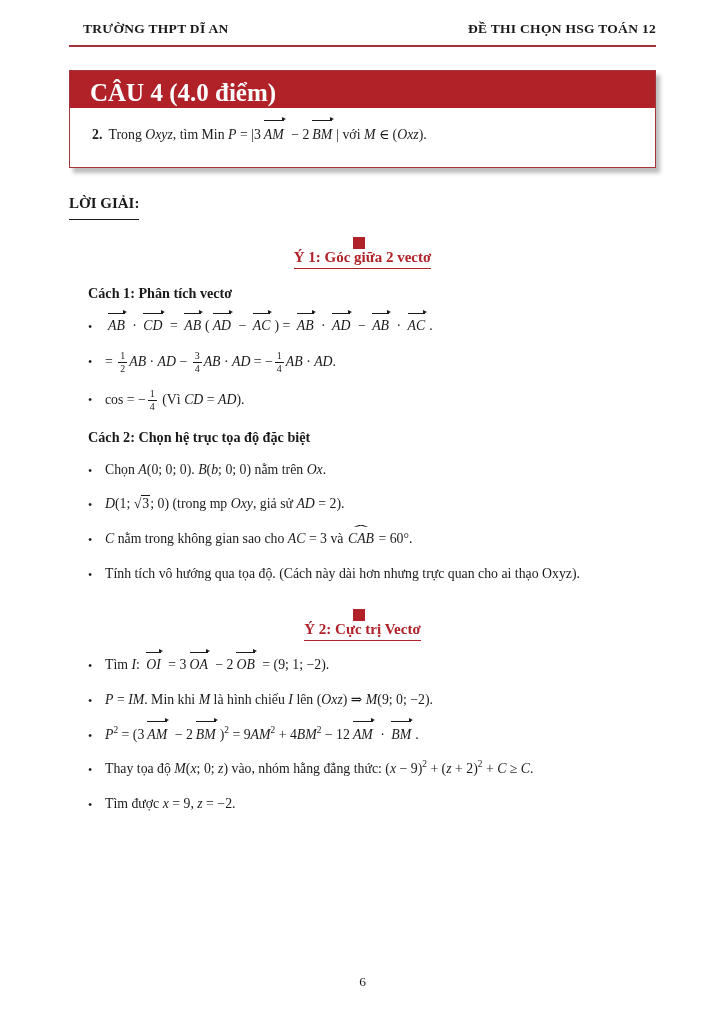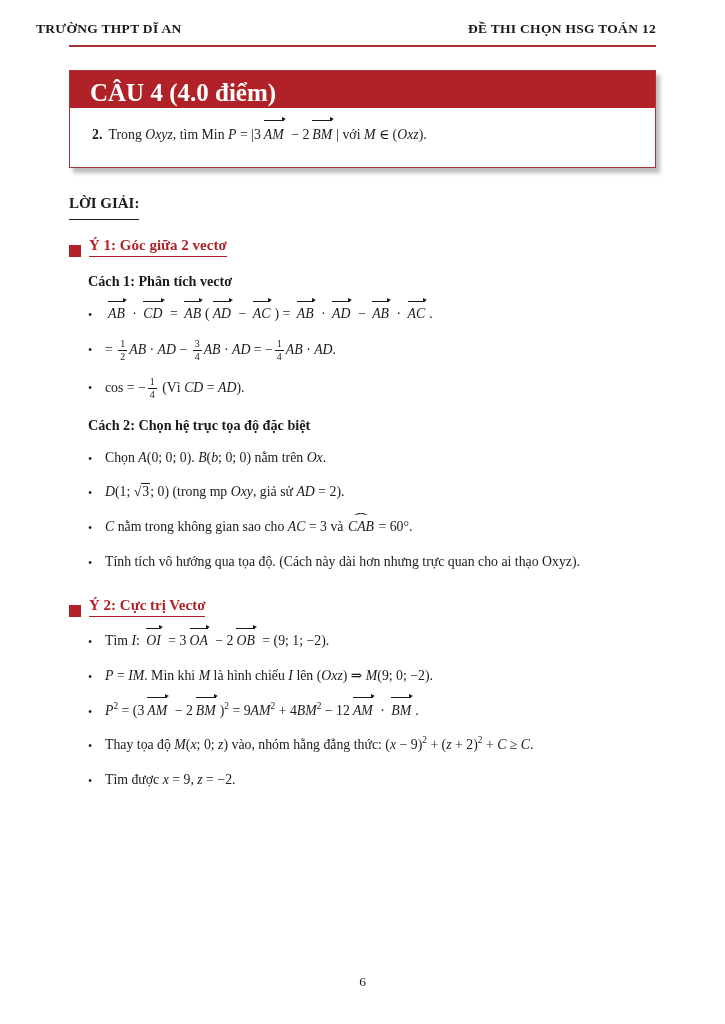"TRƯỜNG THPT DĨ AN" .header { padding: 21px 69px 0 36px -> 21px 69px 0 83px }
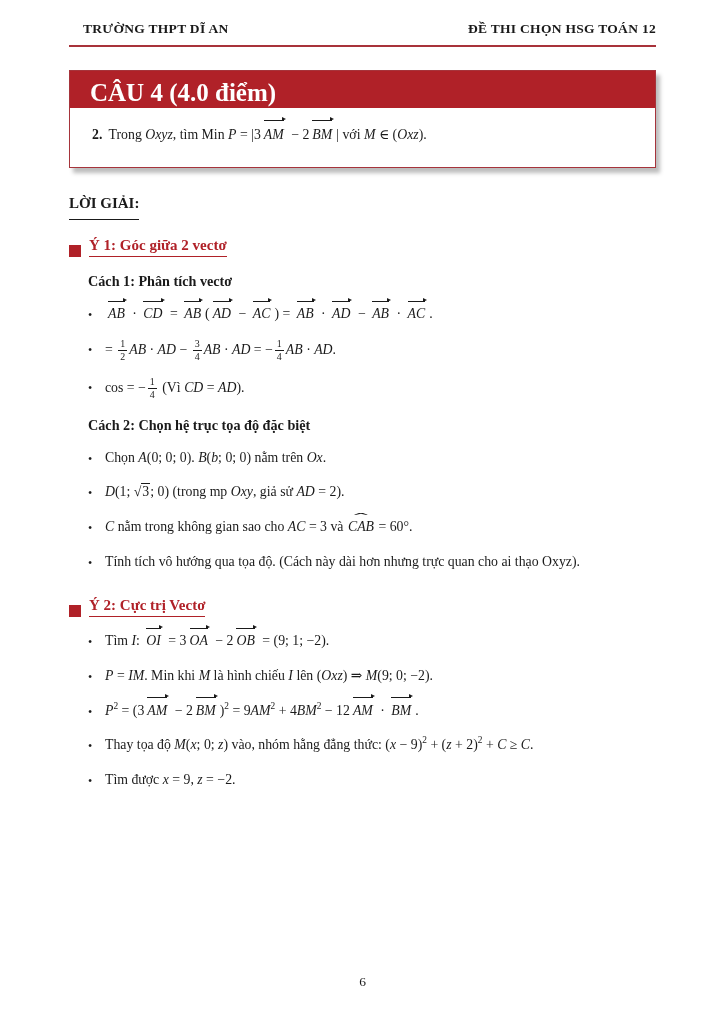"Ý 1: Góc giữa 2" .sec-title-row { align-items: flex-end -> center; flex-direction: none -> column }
============
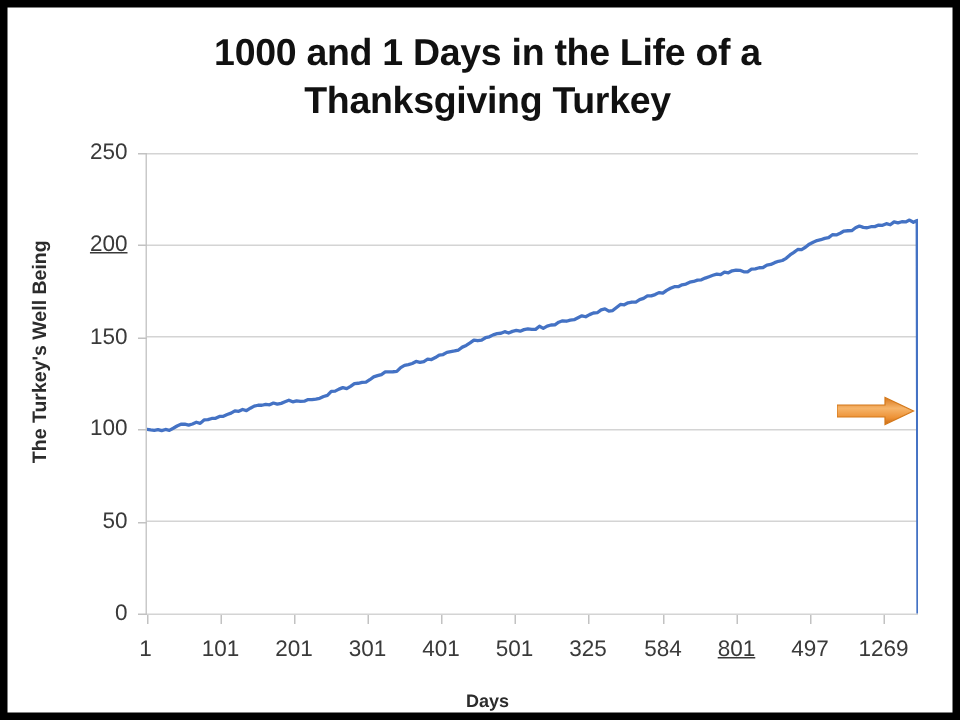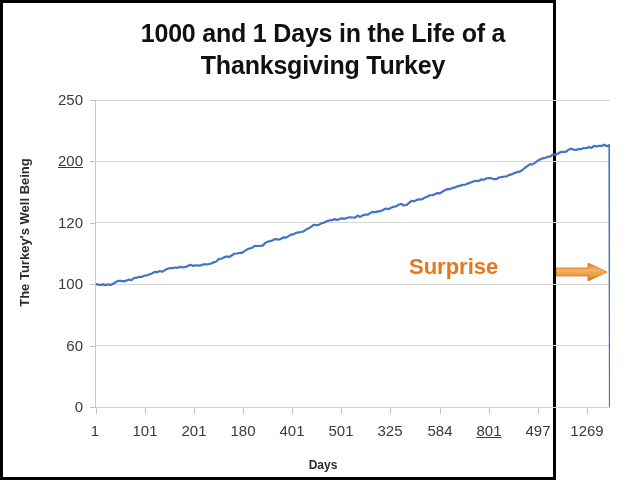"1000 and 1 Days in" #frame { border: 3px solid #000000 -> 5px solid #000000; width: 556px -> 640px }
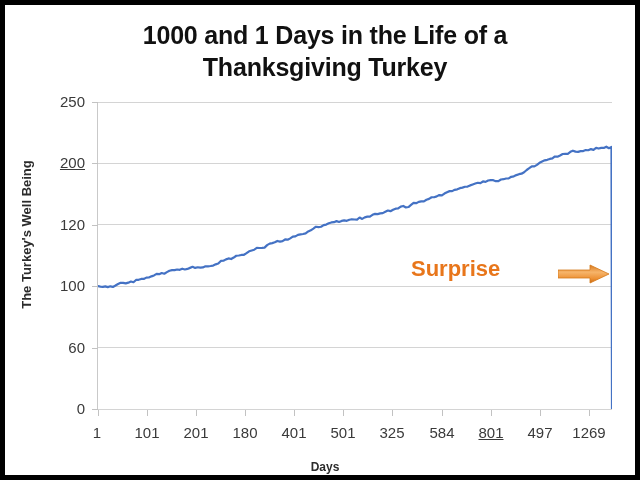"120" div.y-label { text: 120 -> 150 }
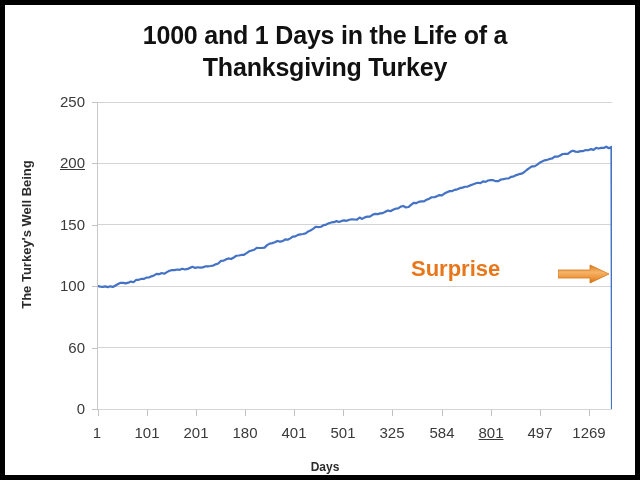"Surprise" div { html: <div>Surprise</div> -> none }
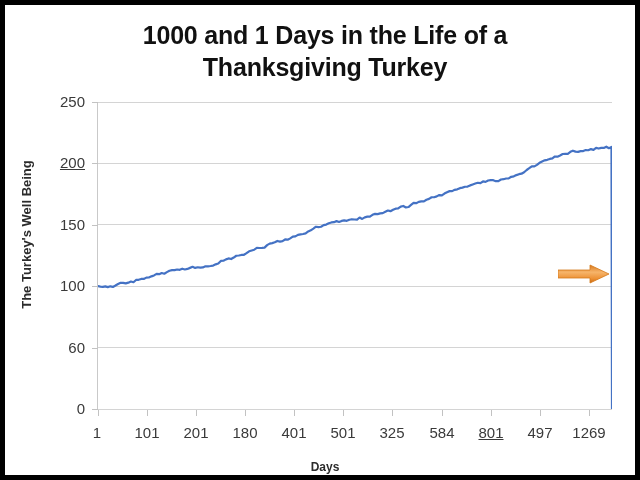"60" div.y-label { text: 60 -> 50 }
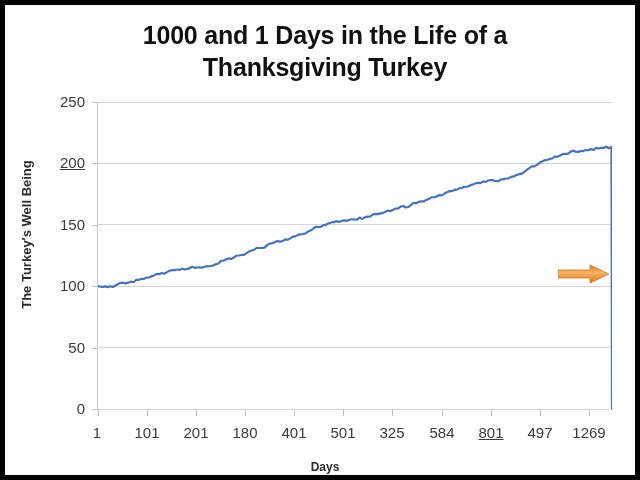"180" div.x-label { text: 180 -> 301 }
============
Exercise description: With pictures omitted, repeat the entries above word for word from the line holding "html: <div>Surprise</div> ->" down to the line holding "text: 180 ->", keeping both of those lines.

Written answer:
"Surprise" div { html: <div>Surprise</div> -> none }
"60" div.y-label { text: 60 -> 50 }
"180" div.x-label { text: 180 -> 301 }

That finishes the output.